An ongoing goal and challenge for IPUMS-International (IPUMSI) is providing users with the most detailed geography possible. A unique obstacle to this is the confidentiality requirements agreed upon in order to distribute these census and survey samples. Nevertheless, IPUMSI has started launching lower-level geographic variables in samples where data is sufficient and confidentiality thresholds are still met. As of spring 2022, twenty samples have been released with third administrative level geographic data, covering ten countries across Africa and Asia. In addition, accompanying shapefiles are also being distributed to supplement these variables. Shapefiles can be used in conjunction with these more granular geographic variables to map out population trends in greater detail.

Screenshot to IPUMS International third level download page
IPUMSI third level download page

Many of these countries have multiple samples with lower level geography variables available. It is always a goal of IPUMSI to provide users with as much detail as possible for each sample, but this is sometimes hindered by a lack of sufficient data or detail.

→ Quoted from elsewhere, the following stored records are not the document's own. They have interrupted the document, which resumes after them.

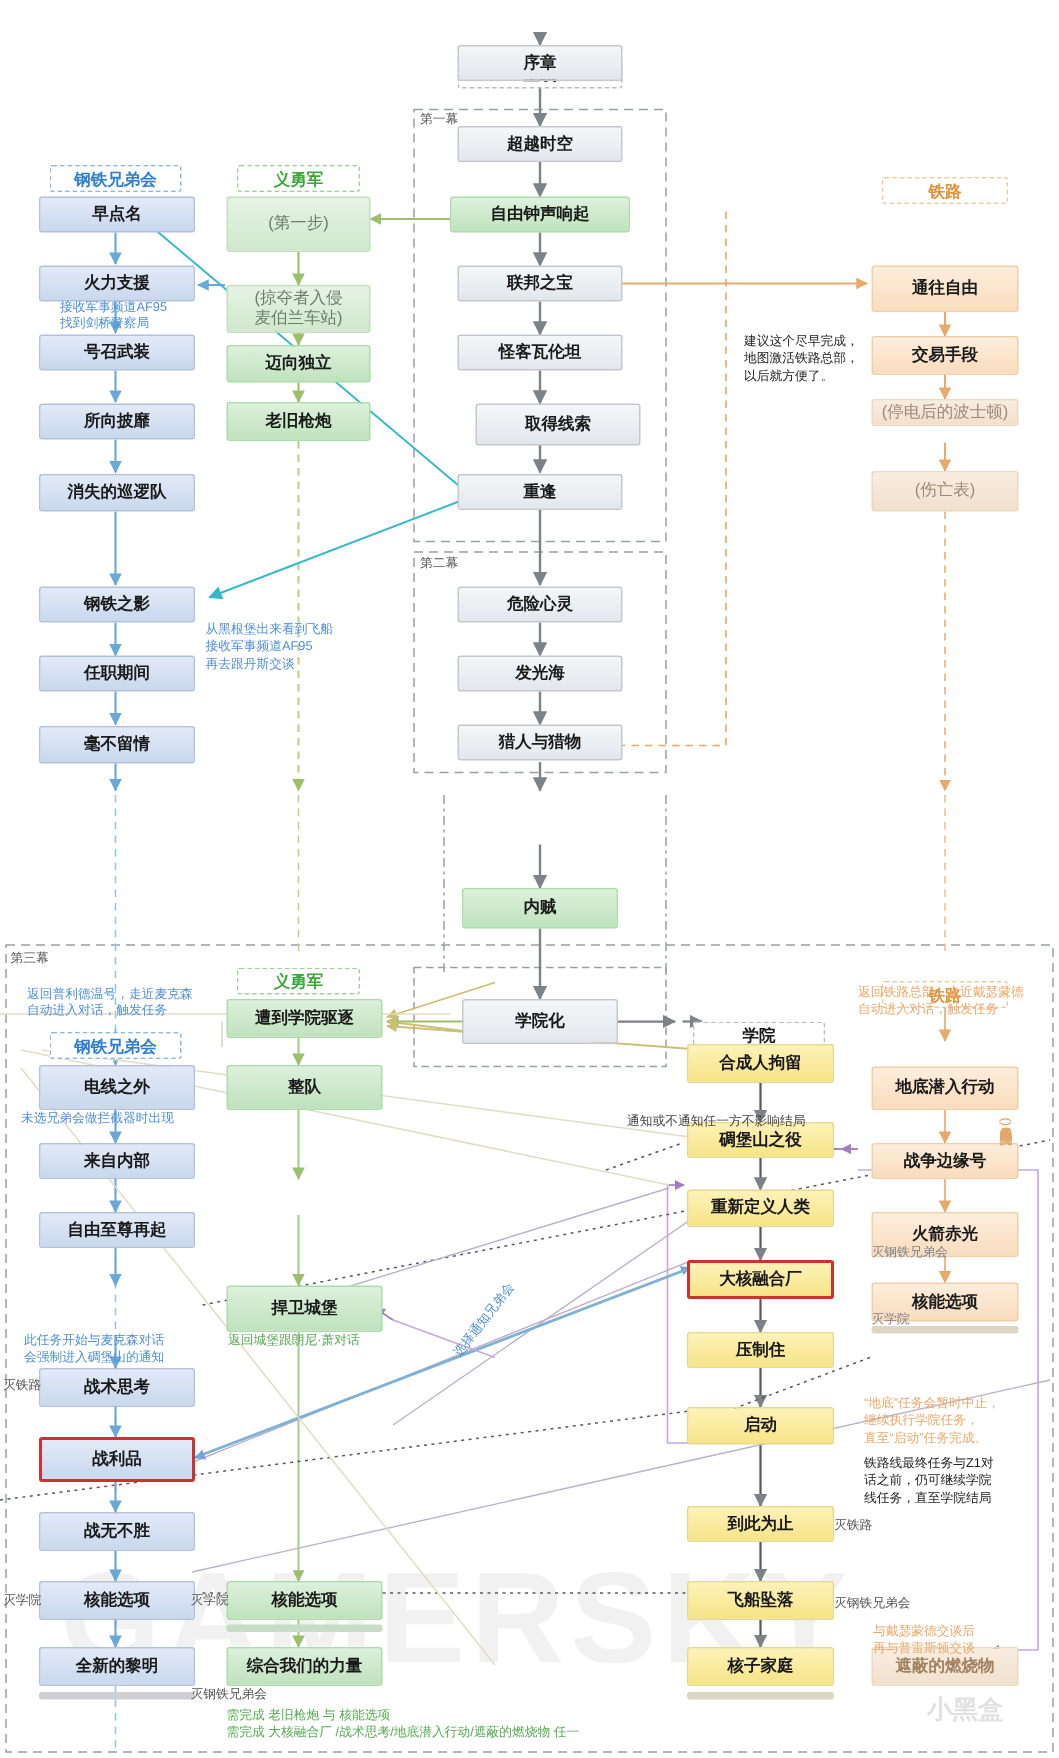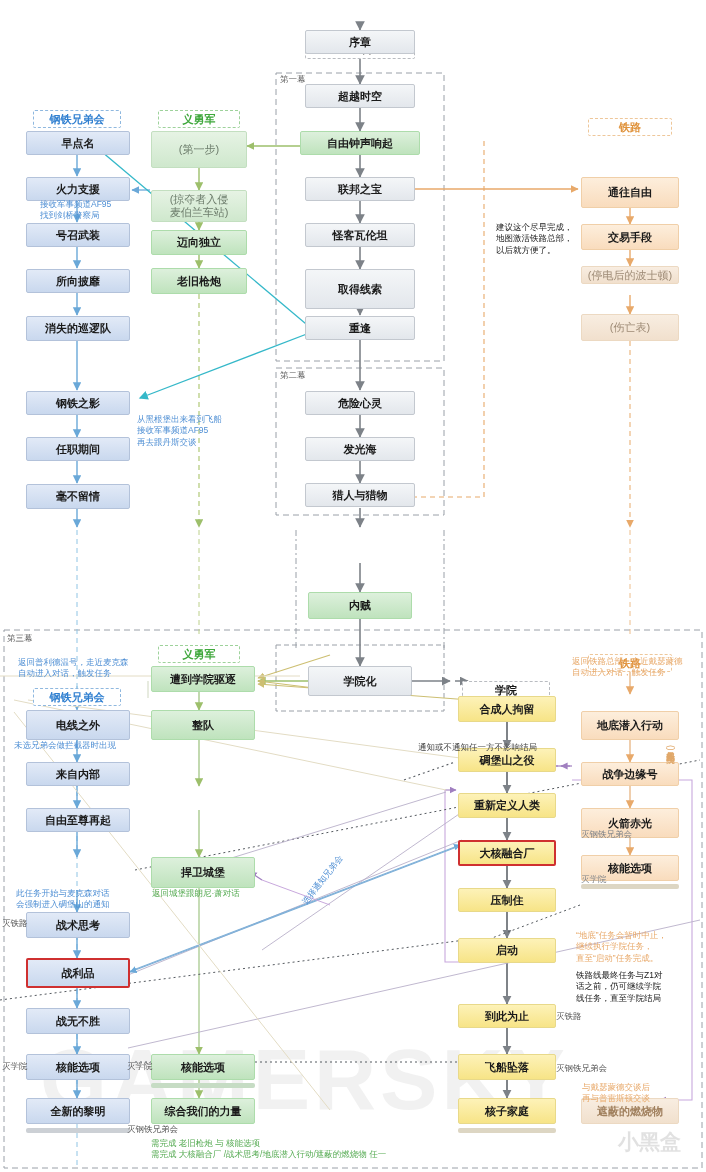--- a/index.html
+++ b/index.html
@@ -30,21 +30,21 @@
   .nt-green{color:#56ab53;}
   .nt-orange{color:#e8a96a;}
   .nt-dark{color:#222;}
   .nt-gray{color:#444;}
   .act{position:absolute;font-size:8.5px;color:#555;font-weight:normal;}
   .barbottom{position:absolute;height:5px;background:#ccd0d5;border-radius:2px;}
   .barbottom.g{background:#c6dcc4;}
   .barbottom.y{background:#ddd6c3;}
   .wm{position:absolute;font-family:"Liberation Sans",sans-serif;font-weight:bold;
       color:rgba(120,120,120,0.10);pointer-events:none;letter-spacing:4px;}
-  .wm2{position:absolute;color:rgba(120,120,120,0.22);font-size:21px;font-weight:bold;}
+  .wm2{position:absolute;color:rgba(120,120,120,0.22);font-size:17px;font-weight:bold;}
   .diag{position:absolute;font-size:8.5px;color:#4f8fd4;white-space:nowrap;transform-origin:left top;}
   .vert{position:absolute;font-size:8.5px;color:#e0a86a;white-space:nowrap;
         writing-mode:vertical-rl;}
 </style>
 </head>
 <body>
 
 <div id="canvas">
 
   <div class="wm" style="left:40px;top:1030px;font-size:86px;">GAMERSKY</div>
@@ -243,21 +243,21 @@
 
   <div class="act" style="left:280px;top:74px;">第一幕</div>
   <div class="act" style="left:280px;top:370px;">第二幕</div>
   <div class="act" style="left:7px;top:633px;">第三幕</div>
 
   <div class="node n-main" style="left:305px;top:30px;width:110px;height:24px;">序章</div>
   <div class="node n-main" style="left:305px;top:84px;width:110px;height:24px;">超越时空</div>
   <div class="node n-green" style="left:300px;top:131px;width:120px;height:24px;">自由钟声响起</div>
   <div class="node n-main" style="left:305px;top:177px;width:110px;height:24px;">联邦之宝</div>
   <div class="node n-main" style="left:305px;top:223px;width:110px;height:24px;">怪客瓦伦坦</div>
-  <div class="node n-main" style="left:305px;top:269px;width:110px;height:40px;text-align:right;">取得线索</div>
+  <div class="node n-main" style="left:317px;top:269px;width:110px;height:28px;text-align:right;">取得线索</div>
   <div class="node n-main" style="left:305px;top:316px;width:110px;height:24px;">重逢</div>
   <div class="node n-main" style="left:305px;top:391px;width:110px;height:24px;">危险心灵</div>
   <div class="node n-main" style="left:305px;top:437px;width:110px;height:24px;">发光海</div>
   <div class="node n-main" style="left:305px;top:483px;width:110px;height:24px;">猎人与猎物</div>
 
 
   <div class="node n-green" style="left:308px;top:592px;width:104px;height:27px;">内贼</div>
   <div class="node n-main" style="left:308px;top:666px;width:104px;height:30px;">学院化</div>
 
   <div class="node n-blue" style="left:26px;top:131px;width:104px;height:24px;">早点名</div>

Some countries, such as Bangladesh and Mali, contain sufficient detail to provide lower level geography for all available samples in IPUMSI. More recent samples often contain more detail and more thorough documentation, whereas oftentimes this level of information is not present for samples produced longer ago.

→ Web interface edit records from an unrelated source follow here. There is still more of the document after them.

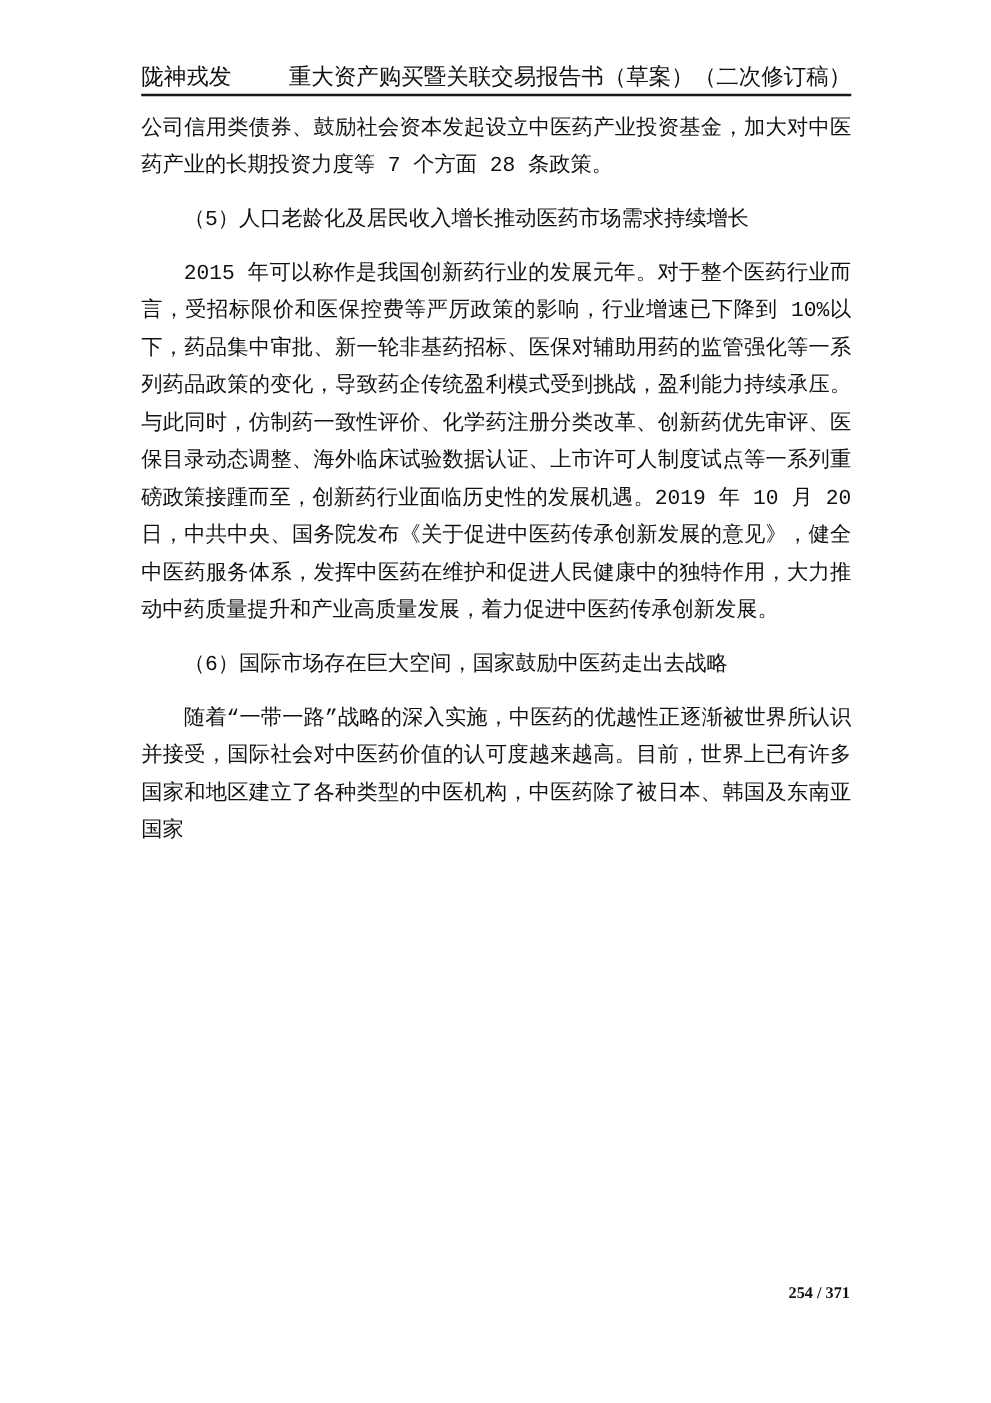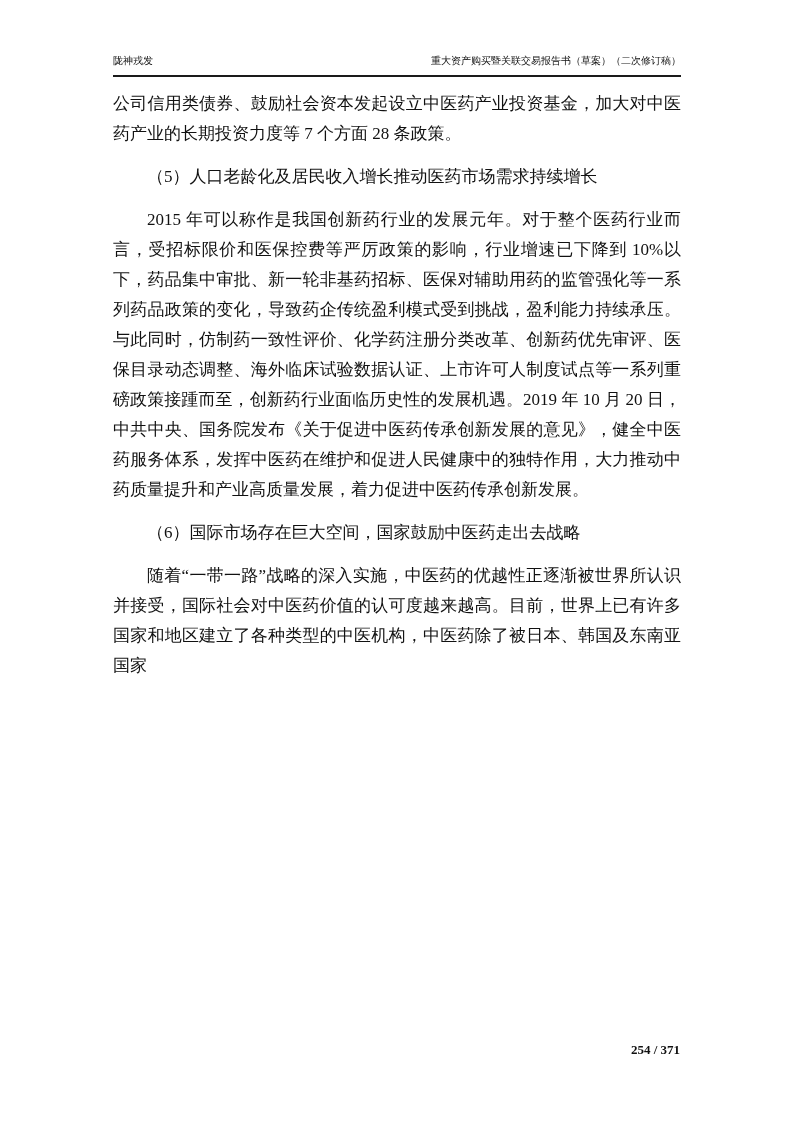--- a/index.html
+++ b/index.html
@@ -16,51 +16,50 @@
 
   
   .page-header {
     position: absolute;
     left: 113px;
     right: 112px;
     top: 52px;
     display: flex;
     justify-content: space-between;
     align-items: flex-end;
-    font-size: 10px;
+    font-size: 18px;
     line-height: 18px;
     padding-bottom: 5px;
     border-bottom: 2px solid #1a1a1a;
     white-space: nowrap;
   }
 
   
   .document-body {
     position: absolute;
     left: 113px;
     right: 112px;
     top: 89px;
     font-size: 17px;
     line-height: 30px;
     text-align: justify;
   }
-  .document-body .block { margin-bottom: 13px; }
+  .document-body .block { margin-bottom: 13px; font-family: Liberation Mono, monospace; }
   .paragraph { text-indent: 2em; }
   .paragraph-continuation { text-indent: 0; }
   .section-heading { text-indent: 2em; }
 
   
   .page-footer {
     position: absolute;
     right: 113px;
     top: 1025px;
     font-size: 13px;
     font-weight: bold;
     line-height: 18px;
-    margin-top: 16px;
   }
 </style>
 </head>
 <body>
 
 <div class="page">
 
   <div class="page-header">
     <span>陇神戎发</span>
     <span>重大资产购买暨关联交易报告书（草案）（二次修订稿）</span>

Map series showing third administrative boundaries in Bangladesh, called Upazilas, in the 1991, 2001, and 2011 censuses for the entire country and the Dhaka urban area
Map of Bangladesh showing complete level3 series


Another challenge associated with distributing more granular geographic data to users is the production of related shapefiles. IPUMSI aims to provide accompanying shapefiles to all lower level geographic variables produced, however, certain samples may be more difficult to produce these files for if adequate maps are not present, or the country is very large. One example is China, for which IPUMSI has just released lower level variables. As China is very large geographically and consists of more than 2,500 counties, processing is slower than for other countries. As a compromise, the IPUMSI team has released all currently available county-level variables for each sample for China, and a special GIS file that highlights select urban areas across the country for the 2000 sample. This combination hopes to provide users with as much data as possible, while also providing supplemental geographic files while the complete lower level file is being processed.

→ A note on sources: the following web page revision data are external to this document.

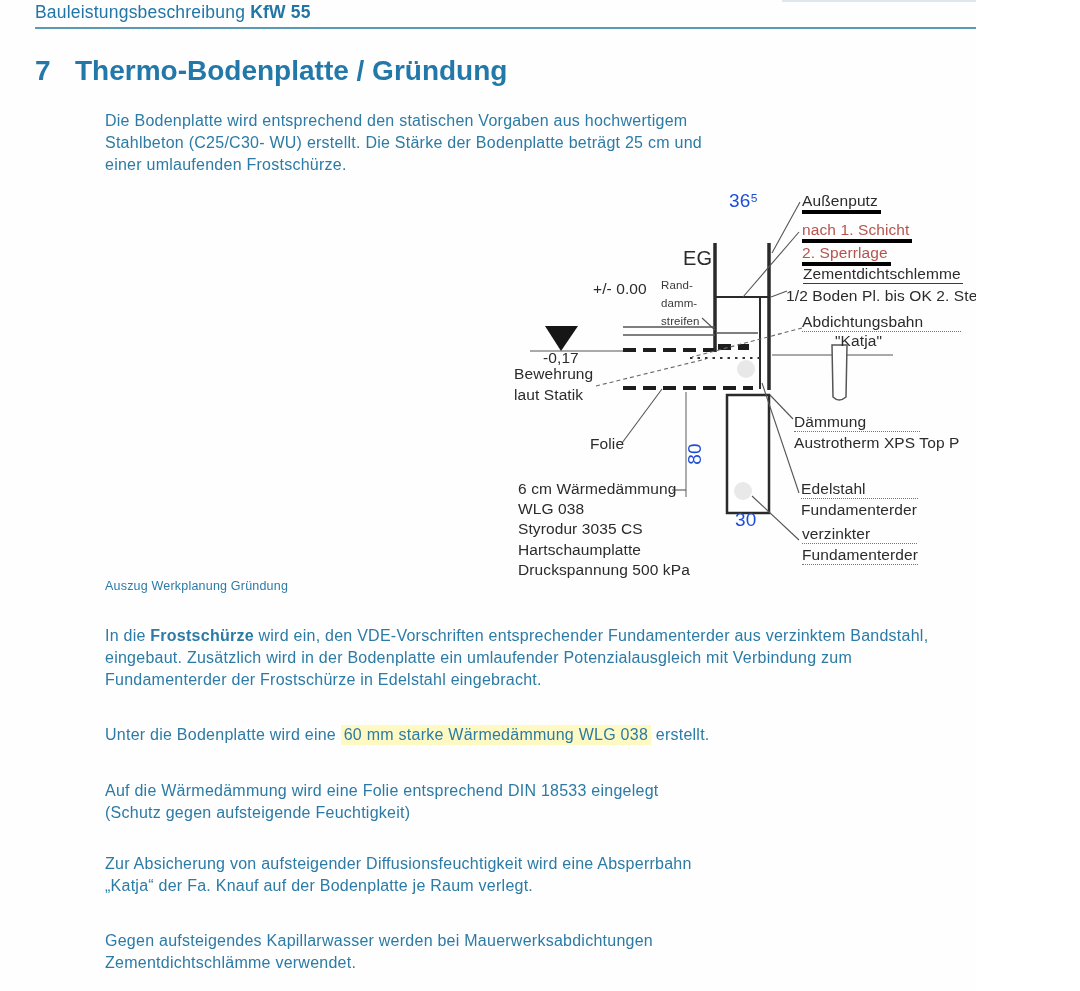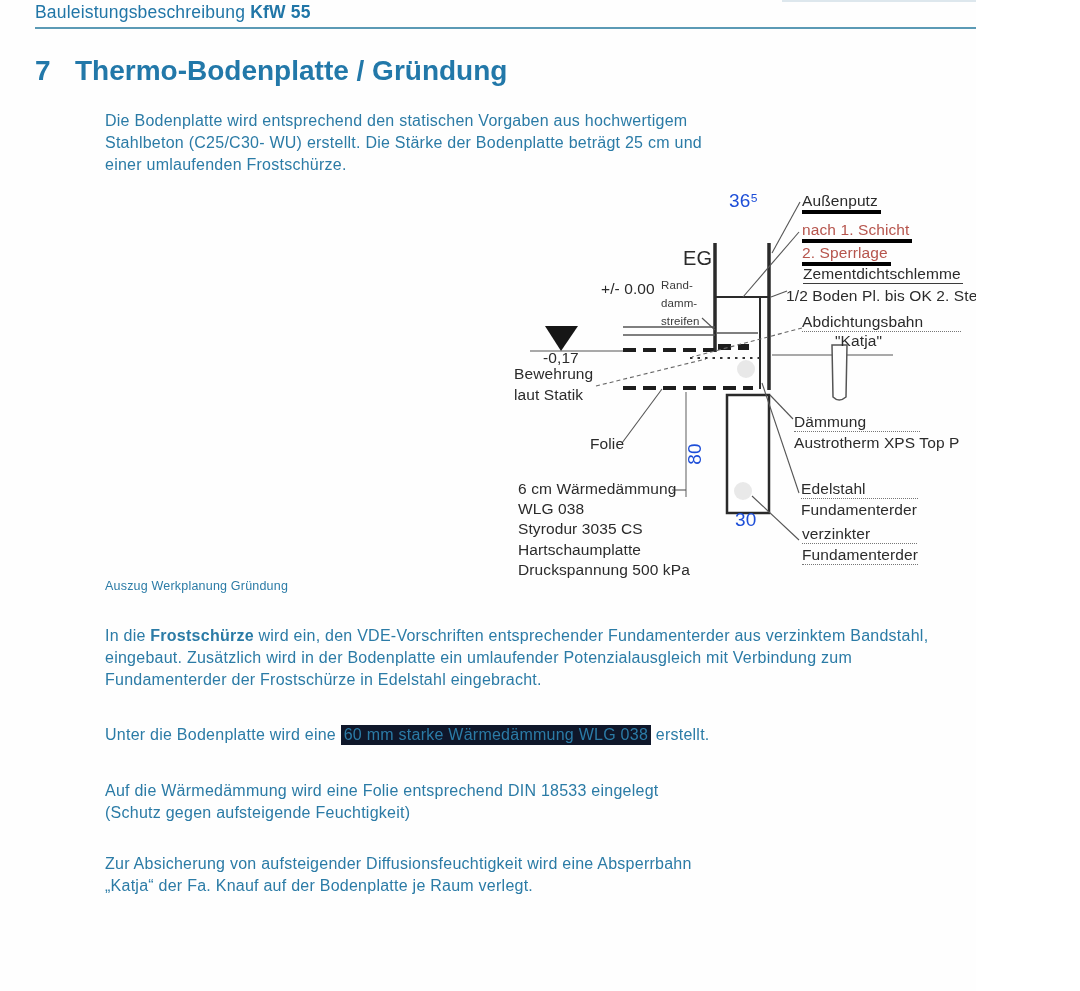--- a/index.html
+++ b/index.html
@@ -17,21 +17,21 @@
   .h1 .num{width:40px;}
   
   .para{position:absolute;left:105px;font-size:16px;line-height:22px;color:#2b7ba6;letter-spacing:0.25px;}
   .p1{top:110px;}
   .p2{top:625px;}
   .p3{top:724px;}
   .p4{top:780px;}
   .p5{top:853px;}
   .p6{top:930px;}
   .caption{position:absolute;left:105px;top:579px;font-size:12.5px;color:#2b7ba6;letter-spacing:0.2px;}
-  .hl{background:#0f172a;padding:1px 3px 2px 3px;}
+  .hl{background:#fef9c3;padding:1px 3px 2px 3px;}
   .bold{font-weight:bold;}
   
   .drawing{position:absolute;left:0;top:0;width:1080px;height:991px;pointer-events:none;}
   .dlabel{position:absolute;font-size:15.5px;color:#2b2b2b;white-space:nowrap;letter-spacing:0.1px;}
   .red{color:#b6544c;}
   .u-gray{border-bottom:4px solid #000000;padding-right:3px;}
   .u-dark{border-bottom:1.5px solid #3c3c3c;padding-right:2px;}
   .u-dot{border-bottom:1px dotted #767676;}
   .small{font-size:11.5px;line-height:17.8px;color:#3a3a3a;}
   .eg{font-size:20px;}
@@ -109,21 +109,21 @@
 
     <div class="dlabel dim" style="left:729px;top:190px;">36⁵</div>
     <div class="dlabel u-gray" style="left:802px;top:192px;">Außenputz</div>
     <div class="dlabel red u-gray" style="left:802px;top:221px;">nach 1. Schicht</div>
     <div class="dlabel red u-gray" style="left:802px;top:244px;">2. Sperrlage</div>
     <div class="dlabel u-dark" style="left:803px;top:265px;">Zementdichtschlemme</div>
     <div class="dlabel" style="left:786px;top:287px;">1/2 Boden Pl. bis OK 2. Stein</div>
     <div class="dlabel u-dot" style="left:802px;top:313px;padding-right:38px;">Abdichtungsbahn</div>
     <div class="dlabel" style="left:835px;top:332px;">"Katja"</div>
     <div class="dlabel eg" style="left:683px;top:247px;">EG</div>
-    <div class="dlabel" style="left:593px;top:280px;margin-left:8px;">+/- 0.00</div>
+    <div class="dlabel" style="left:593px;top:280px;">+/- 0.00</div>
     <div class="dlabel" style="left:543px;top:303px;margin-top:46px;">-0,17</div>
     <div class="dlabel small" style="left:661px;top:277px;">
       <div>Rand-</div>
       <div>damm-</div>
       <div>streifen</div>
     </div>
     <div class="dlabel" style="left:514px;top:365px;">Bewehrung</div>
     <div class="dlabel" style="left:514px;top:386px;">laut Statik</div>
     <div class="dlabel" style="left:590px;top:435px;">Folie</div>
     <div class="dlabel u-dot" style="left:794px;top:413px;padding-right:54px;">Dämmung</div>
@@ -156,14 +156,18 @@
   <div class="para p4">
     <div>Auf die Wärmedämmung wird eine Folie entsprechend DIN 18533 eingelegt</div>
     <div>(Schutz gegen aufsteigende Feuchtigkeit)</div>
   </div>
 
   <div class="para p5">
     <div>Zur Absicherung von aufsteigender Diffusionsfeuchtigkeit wird eine Absperrbahn</div>
     <div>„Katja“ der Fa. Knauf auf der Bodenplatte je Raum verlegt.</div>
   </div>
 
+  <div class="para p6">
+    <div>Gegen aufsteigendes Kapillarwasser werden bei Mauerwerksabdichtungen</div>
+    <div>Zementdichtschlämme verwendet.</div>
+  </div>
 
 </div>
 
 </body></html>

Map showing median age by counties in Chongqing and Shanghai cities as well as their surrounding prefectures
Map of select China cities, showing adjacent areas

As IPUMSI moves forward with further low level geographic variable creation, it is important to note the great amount of effort that is needed to create these variables. Many datasets provided to IPUMS are lacking sufficient detail to publish geographic detail beyond the first or second administrative level. The greatest amount of time spent with these variables is matching many codes and labels from datasets to real world boundaries. Oftentimes data can be present, but sufficient maps or shapefiles are not present, which is the case with Ethiopia and Senegal. In these cases, IPUMSI works hard to disseminate as many years of data as possible, but the earlier years are omitted. IPUMSI hopes to obtain further funding and resources to continue producing low level geographic variables and shapefiles.